Optometrists are the first line of care for ptosis patients, yet we’ve had little opportunity to apply our deep understanding of the condition to approved treatments. Given the incidence of ptosis in the aging population, having an approved therapy—should it come to pass—will be a tremendous benefit in terms of providing comprehensive primary eye care.

1. Patel K, Carballo S, Thompson L. Ptosis. Dis Mon. 2017 Mar;63(3):74-79.

2. Pavone P, Cho SY, Praticò AD, et al. Ptosis in childhood: A clinical sign of several disorders: Case series reports and literature review. Medicine (Baltimore). 2018;97(36):e12124. 

3. Alsuhaibani A, Burkat C, Plemel D. Blepharoptosis. Eyewiki.
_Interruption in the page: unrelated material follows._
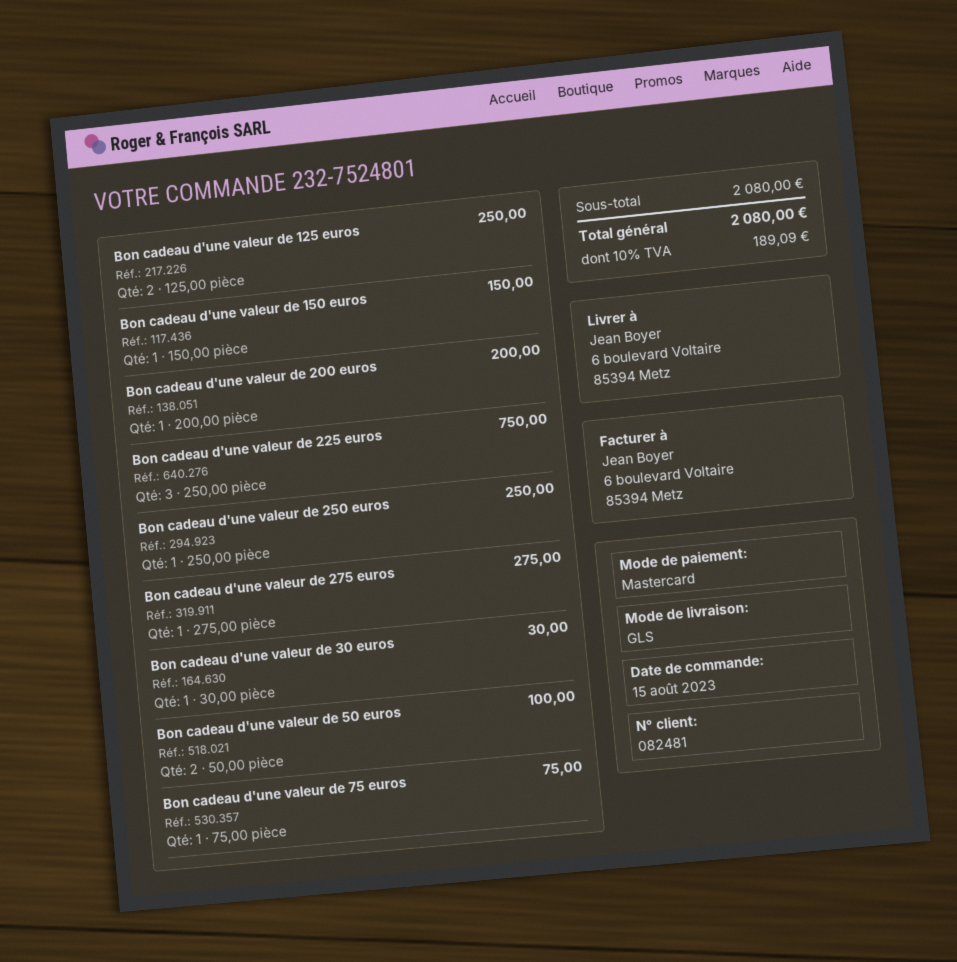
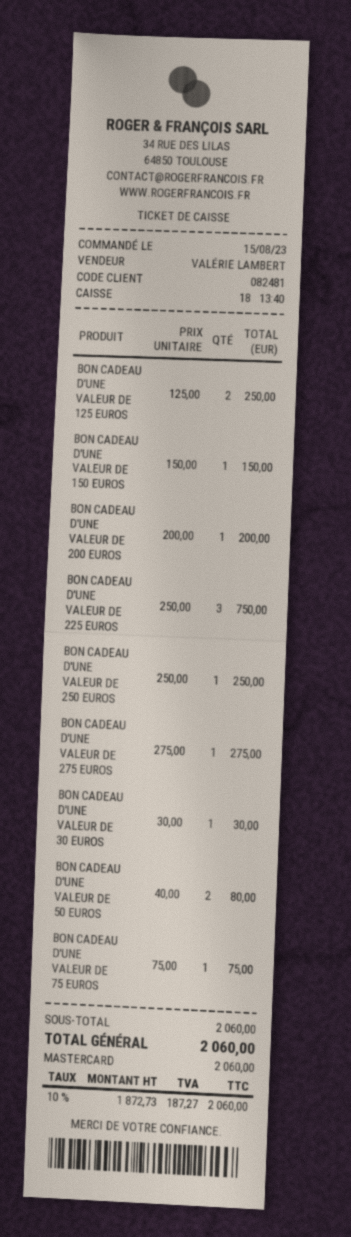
Bon cadeau d'une valeur de 50 euros: 2 x 50.00 = 100.00 -> 2 x 40.00 = 80.00
subtotal: 2080.00 -> 2060.00
tax: 10% = 189.09 -> 10% = 187.27
total: 2080.00 -> 2060.00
January 21, 2020. Accessed May 11, 2020.

4. Sudhakar, Q. Vu, O. Kosoko-Lasaki, M. Palmer. Upper eyelid ptosis revisited. Am J Clin Med. 2009;6(3):5-14.

5. Koka K, Patel B. Ptosis correction. StatPearls [Internet]. April 3, 2019. Accessed May 11, 2020.

6. Latting MW, Huggins AB, Marx DP, Giacometti JN. Clinical evaluation of blepharoptosis: distinguishing age-related ptosis from masquerade conditions. Semin Plast Surg. 2017;31(1):5-16.

7. Lim J, Hou J, Singa R, et al. Relative incidence of blepharoptosis subtypes in an oculoplastics practice at a tertiary care center. Orbit. 2013;32(4):231-4.